▸ **Try it**: Find every line in the data that contains the word "elec". Return each of those lines.

▸ **Exercise data**:
━━━━━━

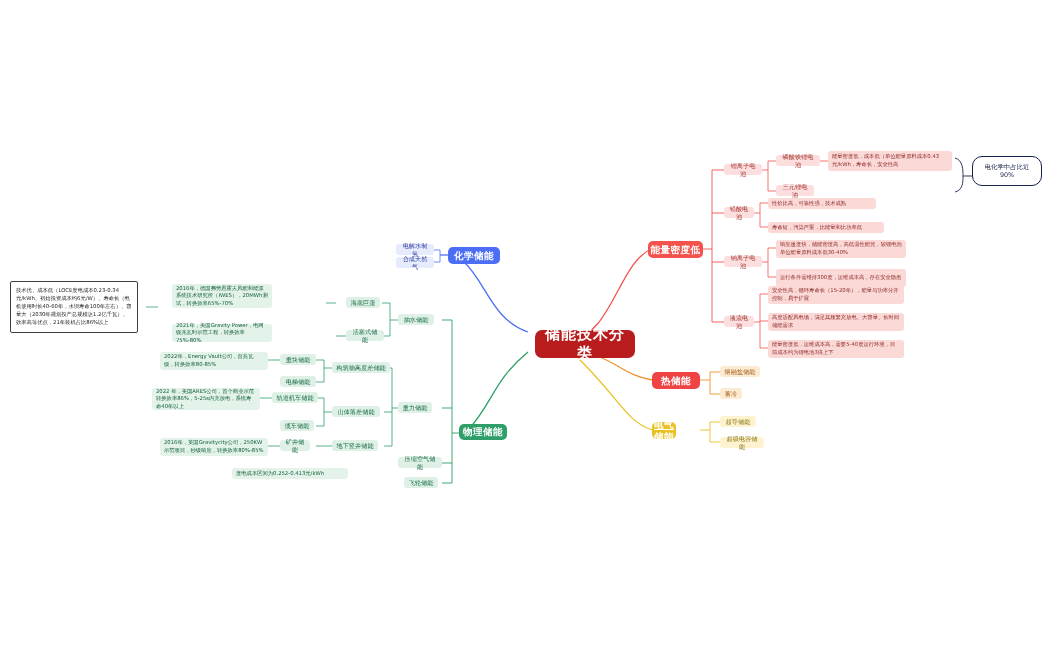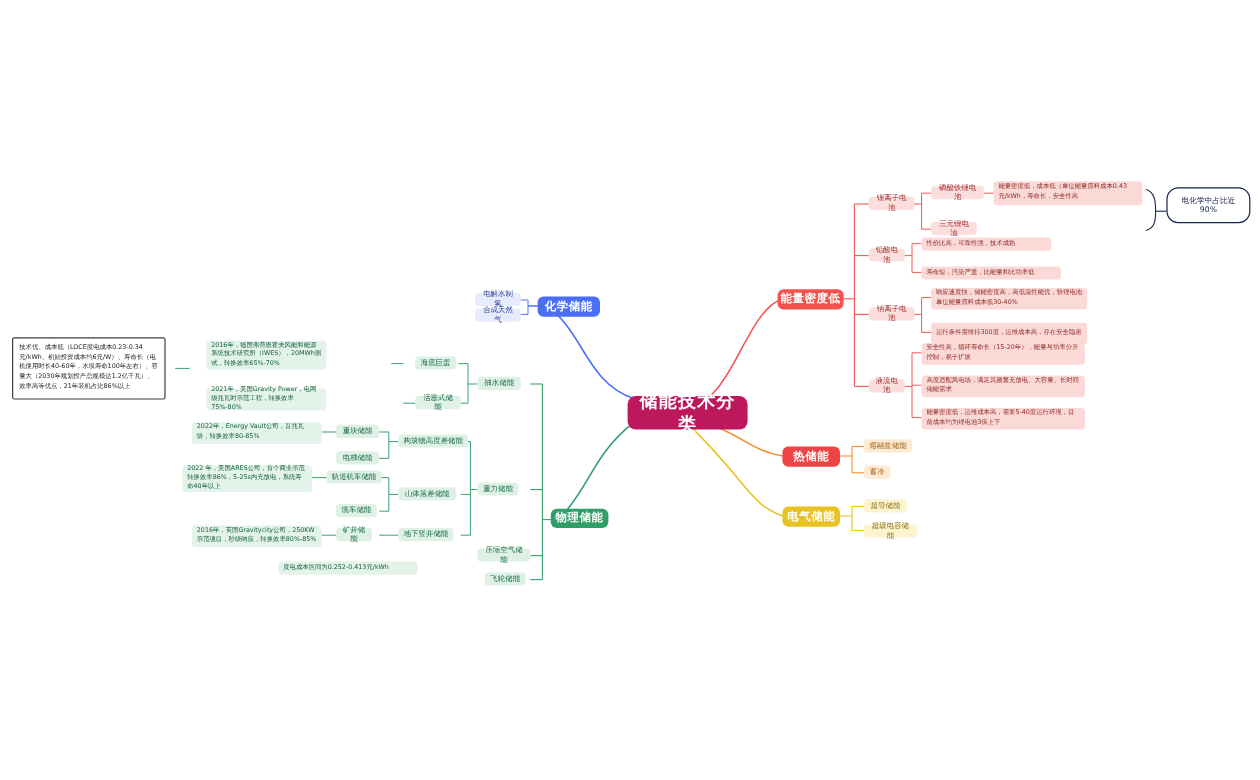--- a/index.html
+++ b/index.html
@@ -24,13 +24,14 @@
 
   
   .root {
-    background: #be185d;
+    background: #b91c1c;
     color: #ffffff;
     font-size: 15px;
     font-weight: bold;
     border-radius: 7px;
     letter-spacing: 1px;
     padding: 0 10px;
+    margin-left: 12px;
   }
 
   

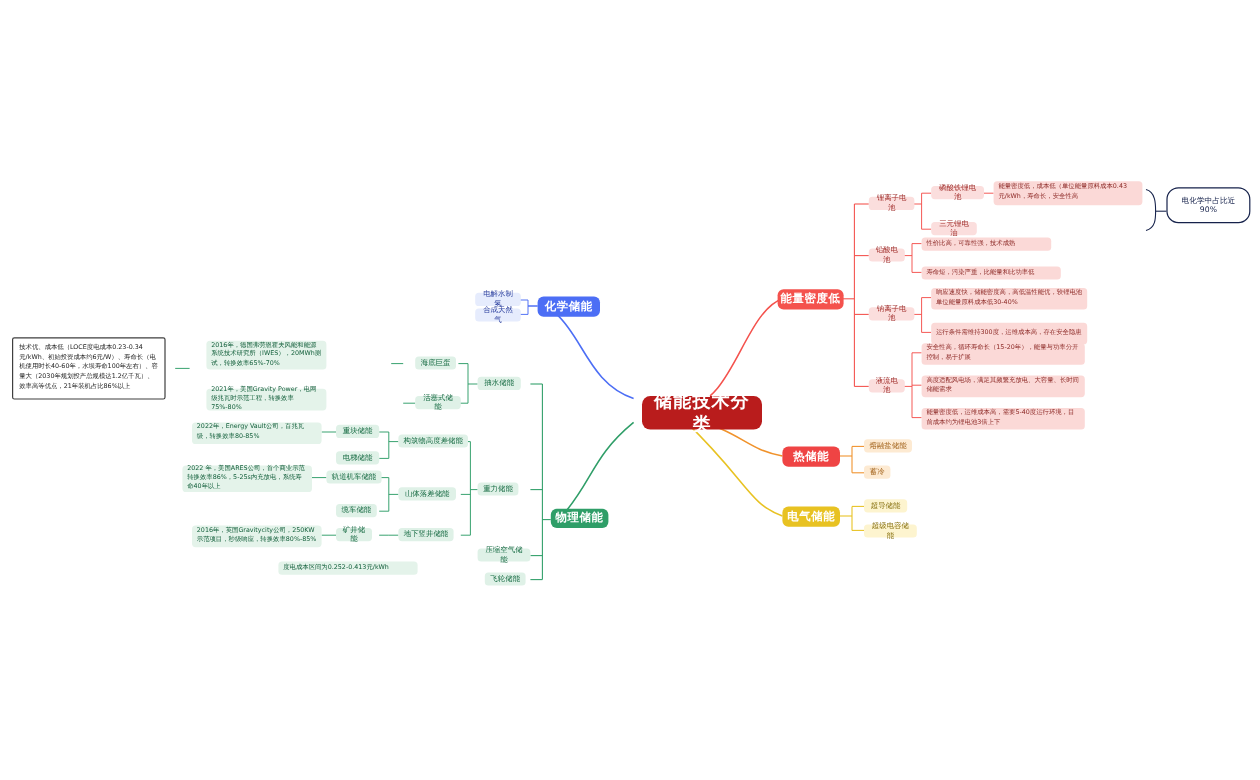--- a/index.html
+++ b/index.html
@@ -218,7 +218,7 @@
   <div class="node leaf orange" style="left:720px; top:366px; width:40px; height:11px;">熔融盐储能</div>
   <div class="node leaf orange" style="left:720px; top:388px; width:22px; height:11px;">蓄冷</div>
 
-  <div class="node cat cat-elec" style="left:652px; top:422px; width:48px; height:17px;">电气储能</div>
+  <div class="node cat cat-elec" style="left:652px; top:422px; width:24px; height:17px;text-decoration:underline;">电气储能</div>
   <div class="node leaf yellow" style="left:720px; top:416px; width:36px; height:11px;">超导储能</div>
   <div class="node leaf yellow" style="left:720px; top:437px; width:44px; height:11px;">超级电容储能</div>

━━━━━━

▸ **Finished exercise**:
-  <div class="node cat cat-elec" style="left:652px; top:422px; width:48px; height:17px;">电气储能</div>
+  <div class="node cat cat-elec" style="left:652px; top:422px; width:24px; height:17px;text-decoration:underline;">电气储能</div>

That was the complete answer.